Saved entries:
_ _ _ _
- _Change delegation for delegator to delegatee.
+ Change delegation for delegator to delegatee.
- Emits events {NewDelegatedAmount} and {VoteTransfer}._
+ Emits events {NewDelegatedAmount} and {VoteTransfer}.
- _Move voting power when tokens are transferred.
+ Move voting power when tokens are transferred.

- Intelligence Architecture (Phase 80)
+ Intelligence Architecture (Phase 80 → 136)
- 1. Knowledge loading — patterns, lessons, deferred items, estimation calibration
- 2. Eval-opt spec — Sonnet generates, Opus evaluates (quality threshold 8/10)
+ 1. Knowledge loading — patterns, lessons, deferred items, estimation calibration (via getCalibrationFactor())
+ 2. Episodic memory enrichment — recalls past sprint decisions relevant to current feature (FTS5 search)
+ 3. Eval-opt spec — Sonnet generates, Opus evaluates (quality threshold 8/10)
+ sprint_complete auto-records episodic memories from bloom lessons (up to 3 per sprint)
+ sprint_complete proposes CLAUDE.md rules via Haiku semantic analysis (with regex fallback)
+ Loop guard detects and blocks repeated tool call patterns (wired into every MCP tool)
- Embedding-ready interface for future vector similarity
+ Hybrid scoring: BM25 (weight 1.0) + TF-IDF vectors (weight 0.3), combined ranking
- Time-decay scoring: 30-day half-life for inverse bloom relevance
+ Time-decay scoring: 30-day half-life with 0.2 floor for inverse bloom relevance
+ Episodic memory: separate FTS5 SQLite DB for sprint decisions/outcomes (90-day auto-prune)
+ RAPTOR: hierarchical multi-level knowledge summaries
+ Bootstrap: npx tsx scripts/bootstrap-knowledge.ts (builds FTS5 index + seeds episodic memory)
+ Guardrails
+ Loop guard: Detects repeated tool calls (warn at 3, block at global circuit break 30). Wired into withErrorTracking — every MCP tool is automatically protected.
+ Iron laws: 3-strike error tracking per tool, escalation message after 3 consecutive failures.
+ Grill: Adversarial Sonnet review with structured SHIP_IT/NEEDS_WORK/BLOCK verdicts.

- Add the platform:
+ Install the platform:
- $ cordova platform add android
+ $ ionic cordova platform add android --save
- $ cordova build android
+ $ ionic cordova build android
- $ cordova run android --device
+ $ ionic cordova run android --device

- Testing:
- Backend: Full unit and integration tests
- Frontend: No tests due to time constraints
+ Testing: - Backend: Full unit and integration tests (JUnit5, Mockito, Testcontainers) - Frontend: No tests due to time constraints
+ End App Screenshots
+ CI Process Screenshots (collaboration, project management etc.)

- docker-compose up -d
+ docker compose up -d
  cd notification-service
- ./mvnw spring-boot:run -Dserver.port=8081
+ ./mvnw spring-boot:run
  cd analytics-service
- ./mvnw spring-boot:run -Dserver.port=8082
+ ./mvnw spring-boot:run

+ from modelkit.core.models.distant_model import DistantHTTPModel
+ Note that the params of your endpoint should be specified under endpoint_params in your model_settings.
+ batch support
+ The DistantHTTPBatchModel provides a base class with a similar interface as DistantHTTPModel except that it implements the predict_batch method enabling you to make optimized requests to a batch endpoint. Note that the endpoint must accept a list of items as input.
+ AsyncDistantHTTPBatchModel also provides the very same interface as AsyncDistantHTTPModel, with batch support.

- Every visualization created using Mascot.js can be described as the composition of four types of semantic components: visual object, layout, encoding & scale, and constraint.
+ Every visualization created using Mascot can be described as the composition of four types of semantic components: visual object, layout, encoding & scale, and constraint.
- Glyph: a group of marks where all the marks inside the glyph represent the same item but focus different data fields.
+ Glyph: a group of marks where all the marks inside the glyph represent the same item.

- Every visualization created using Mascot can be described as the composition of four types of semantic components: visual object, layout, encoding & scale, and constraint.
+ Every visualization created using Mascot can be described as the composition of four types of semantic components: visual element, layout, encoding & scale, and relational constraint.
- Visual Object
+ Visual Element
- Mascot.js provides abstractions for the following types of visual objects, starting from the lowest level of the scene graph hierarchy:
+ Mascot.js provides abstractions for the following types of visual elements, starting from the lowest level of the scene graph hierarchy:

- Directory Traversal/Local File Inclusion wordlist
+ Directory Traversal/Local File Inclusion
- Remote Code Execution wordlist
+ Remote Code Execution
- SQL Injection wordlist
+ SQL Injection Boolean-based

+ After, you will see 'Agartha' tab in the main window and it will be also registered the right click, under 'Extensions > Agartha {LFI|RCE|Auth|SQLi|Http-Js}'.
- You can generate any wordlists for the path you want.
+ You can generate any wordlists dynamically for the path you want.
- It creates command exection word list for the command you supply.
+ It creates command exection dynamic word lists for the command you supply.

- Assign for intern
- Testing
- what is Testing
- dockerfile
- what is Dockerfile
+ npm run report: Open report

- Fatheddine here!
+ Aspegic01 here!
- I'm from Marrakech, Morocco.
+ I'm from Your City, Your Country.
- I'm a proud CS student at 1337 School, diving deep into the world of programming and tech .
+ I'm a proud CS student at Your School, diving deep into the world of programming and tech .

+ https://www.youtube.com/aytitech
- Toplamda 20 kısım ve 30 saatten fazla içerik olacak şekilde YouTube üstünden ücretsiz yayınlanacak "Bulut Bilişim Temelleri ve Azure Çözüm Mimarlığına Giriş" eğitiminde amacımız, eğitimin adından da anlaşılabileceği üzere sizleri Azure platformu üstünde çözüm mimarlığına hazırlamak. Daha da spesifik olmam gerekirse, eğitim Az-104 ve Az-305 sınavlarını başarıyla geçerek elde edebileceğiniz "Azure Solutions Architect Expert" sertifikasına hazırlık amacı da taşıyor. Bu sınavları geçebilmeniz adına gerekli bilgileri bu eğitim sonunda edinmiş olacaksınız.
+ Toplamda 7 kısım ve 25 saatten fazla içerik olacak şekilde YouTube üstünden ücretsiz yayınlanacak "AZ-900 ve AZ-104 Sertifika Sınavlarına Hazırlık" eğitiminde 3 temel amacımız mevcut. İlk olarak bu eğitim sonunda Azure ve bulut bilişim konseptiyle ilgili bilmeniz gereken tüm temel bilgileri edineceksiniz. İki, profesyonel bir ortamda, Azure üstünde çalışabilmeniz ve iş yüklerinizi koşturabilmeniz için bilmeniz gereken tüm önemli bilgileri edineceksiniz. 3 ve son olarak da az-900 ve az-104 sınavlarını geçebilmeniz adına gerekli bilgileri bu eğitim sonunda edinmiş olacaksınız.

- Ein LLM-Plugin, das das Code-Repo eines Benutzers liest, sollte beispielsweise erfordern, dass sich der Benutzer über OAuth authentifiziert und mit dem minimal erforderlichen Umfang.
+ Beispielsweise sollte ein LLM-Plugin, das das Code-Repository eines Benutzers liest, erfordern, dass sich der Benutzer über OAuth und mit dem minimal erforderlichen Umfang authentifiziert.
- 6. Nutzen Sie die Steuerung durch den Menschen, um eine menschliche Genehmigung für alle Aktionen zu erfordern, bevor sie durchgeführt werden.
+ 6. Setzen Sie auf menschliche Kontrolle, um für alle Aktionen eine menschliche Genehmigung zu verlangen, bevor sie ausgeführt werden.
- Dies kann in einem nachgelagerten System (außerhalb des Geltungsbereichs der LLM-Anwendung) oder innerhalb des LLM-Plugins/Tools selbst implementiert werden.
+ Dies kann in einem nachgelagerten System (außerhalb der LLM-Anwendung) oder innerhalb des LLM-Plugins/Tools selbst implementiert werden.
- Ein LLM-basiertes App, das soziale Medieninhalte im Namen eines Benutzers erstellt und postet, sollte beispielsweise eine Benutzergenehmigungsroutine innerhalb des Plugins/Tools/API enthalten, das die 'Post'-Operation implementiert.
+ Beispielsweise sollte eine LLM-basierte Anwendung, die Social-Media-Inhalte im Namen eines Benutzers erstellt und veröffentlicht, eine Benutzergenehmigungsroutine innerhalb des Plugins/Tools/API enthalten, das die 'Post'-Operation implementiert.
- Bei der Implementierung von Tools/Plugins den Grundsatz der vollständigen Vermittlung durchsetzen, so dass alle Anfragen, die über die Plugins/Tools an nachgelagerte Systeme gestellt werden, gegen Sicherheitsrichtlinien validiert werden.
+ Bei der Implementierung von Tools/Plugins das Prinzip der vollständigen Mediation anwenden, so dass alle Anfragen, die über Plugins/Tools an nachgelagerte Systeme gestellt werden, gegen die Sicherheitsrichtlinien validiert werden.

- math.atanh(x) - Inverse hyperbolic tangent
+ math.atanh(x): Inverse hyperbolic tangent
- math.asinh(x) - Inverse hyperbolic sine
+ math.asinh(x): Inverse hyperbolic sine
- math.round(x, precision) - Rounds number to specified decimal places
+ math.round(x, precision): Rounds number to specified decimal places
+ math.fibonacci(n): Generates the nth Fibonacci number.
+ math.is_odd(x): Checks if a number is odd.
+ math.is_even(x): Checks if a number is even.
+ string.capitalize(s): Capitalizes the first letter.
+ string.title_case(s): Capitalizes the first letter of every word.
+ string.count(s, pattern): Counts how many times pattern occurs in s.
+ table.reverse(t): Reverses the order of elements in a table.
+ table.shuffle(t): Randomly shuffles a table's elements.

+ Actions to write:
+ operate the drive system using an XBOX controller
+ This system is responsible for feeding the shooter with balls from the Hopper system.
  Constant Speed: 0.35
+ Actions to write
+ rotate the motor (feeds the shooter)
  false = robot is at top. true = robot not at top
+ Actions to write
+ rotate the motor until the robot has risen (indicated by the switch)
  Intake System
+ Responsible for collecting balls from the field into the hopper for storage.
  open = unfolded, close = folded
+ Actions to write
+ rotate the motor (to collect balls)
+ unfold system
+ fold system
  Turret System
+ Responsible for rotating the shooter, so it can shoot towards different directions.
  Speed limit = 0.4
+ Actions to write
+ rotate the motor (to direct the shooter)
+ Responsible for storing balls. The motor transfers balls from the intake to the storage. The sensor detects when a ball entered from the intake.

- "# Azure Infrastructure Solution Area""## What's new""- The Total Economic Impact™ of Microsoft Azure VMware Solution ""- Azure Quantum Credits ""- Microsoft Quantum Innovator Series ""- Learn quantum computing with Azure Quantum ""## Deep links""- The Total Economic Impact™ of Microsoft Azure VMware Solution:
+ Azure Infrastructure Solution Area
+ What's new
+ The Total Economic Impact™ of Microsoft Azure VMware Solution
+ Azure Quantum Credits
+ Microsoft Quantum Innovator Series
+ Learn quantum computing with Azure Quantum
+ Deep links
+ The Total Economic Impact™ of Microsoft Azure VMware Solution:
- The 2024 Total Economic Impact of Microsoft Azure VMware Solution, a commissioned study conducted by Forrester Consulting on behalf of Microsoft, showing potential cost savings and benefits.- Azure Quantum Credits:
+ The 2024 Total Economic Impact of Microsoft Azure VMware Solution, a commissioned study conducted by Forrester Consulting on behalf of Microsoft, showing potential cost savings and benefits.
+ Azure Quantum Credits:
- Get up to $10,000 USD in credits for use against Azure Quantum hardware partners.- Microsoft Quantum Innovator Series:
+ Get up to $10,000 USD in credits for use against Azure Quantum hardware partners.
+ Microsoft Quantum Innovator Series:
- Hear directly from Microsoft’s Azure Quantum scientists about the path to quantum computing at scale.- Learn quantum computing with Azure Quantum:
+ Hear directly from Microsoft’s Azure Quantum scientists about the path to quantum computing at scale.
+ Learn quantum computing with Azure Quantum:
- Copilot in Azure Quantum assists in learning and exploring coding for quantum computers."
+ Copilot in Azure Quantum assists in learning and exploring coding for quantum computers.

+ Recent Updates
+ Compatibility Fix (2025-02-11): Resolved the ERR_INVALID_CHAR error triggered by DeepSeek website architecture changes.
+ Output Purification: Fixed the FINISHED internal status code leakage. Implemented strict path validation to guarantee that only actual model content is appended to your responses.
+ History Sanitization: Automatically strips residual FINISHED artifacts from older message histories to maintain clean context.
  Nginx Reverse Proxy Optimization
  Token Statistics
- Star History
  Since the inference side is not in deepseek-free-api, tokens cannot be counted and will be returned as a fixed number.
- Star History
_ _ _ _
Task instructions:
Take the stretch of lines above from the one containing "every MCP tool)" through the one containing "floor for inverse bloom relevance" and repeat it exactly, adding no other line.

Answer to the exercise:
+ Loop guard detects and blocks repeated tool call patterns (wired into every MCP tool)
- Embedding-ready interface for future vector similarity
+ Hybrid scoring: BM25 (weight 1.0) + TF-IDF vectors (weight 0.3), combined ranking
- Time-decay scoring: 30-day half-life for inverse bloom relevance
+ Time-decay scoring: 30-day half-life with 0.2 floor for inverse bloom relevance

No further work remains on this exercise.